From the entries below, transcribe exactly the lines between the line holding "font-size: 13px ->" and the line holding "</svg> </span> <span>Edge", inclusive; skip all other lines.

(Records from a dataset)
· · · ·

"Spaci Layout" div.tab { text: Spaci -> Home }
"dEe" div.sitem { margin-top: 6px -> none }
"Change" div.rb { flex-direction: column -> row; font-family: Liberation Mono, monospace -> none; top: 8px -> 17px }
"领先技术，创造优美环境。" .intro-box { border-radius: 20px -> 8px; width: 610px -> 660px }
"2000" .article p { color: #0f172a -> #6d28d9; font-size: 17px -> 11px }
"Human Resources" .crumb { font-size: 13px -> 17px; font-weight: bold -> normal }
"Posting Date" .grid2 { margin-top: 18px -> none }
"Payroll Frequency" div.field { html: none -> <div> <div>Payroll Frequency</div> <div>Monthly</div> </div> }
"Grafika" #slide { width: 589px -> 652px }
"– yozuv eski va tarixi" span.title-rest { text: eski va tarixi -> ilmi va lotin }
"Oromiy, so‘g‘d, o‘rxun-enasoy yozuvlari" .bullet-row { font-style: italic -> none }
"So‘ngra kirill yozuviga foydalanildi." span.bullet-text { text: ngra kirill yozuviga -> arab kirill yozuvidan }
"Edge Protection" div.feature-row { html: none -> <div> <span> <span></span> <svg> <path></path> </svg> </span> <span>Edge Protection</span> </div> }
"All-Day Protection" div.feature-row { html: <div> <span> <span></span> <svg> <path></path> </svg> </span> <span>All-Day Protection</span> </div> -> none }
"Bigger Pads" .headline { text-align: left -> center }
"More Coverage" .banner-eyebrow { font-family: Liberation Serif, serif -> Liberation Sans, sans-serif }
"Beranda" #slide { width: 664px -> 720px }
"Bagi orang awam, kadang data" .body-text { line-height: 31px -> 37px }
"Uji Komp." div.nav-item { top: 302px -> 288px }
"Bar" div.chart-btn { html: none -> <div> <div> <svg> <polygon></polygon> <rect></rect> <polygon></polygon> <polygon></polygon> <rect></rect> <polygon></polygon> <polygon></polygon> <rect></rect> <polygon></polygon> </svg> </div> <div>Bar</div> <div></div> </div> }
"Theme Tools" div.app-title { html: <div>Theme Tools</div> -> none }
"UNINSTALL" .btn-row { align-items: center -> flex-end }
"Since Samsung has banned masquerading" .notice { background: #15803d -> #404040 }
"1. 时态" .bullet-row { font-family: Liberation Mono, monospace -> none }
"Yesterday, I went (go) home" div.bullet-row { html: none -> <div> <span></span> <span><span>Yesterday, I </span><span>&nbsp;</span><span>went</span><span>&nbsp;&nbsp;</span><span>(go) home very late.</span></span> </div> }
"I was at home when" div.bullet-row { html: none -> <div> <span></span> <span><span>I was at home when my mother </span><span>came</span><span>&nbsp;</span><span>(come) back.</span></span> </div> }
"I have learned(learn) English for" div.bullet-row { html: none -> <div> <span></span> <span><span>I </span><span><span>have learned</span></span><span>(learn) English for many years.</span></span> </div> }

· · · ·

- _Result for this exercise_
"Human Resources" .crumb { font-size: 13px -> 17px; font-weight: bold -> normal }
"Posting Date" .grid2 { margin-top: 18px -> none }
"Payroll Frequency" div.field { html: none -> <div> <div>Payroll Frequency</div> <div>Monthly</div> </div> }
"Grafika" #slide { width: 589px -> 652px }
"– yozuv eski va tarixi" span.title-rest { text: eski va tarixi -> ilmi va lotin }
"Oromiy, so‘g‘d, o‘rxun-enasoy yozuvlari" .bullet-row { font-style: italic -> none }
"So‘ngra kirill yozuviga foydalanildi." span.bullet-text { text: ngra kirill yozuviga -> arab kirill yozuvidan }
"Edge Protection" div.feature-row { html: none -> <div> <span> <span></span> <svg> <path></path> </svg> </span> <span>Edge Protection</span> </div> }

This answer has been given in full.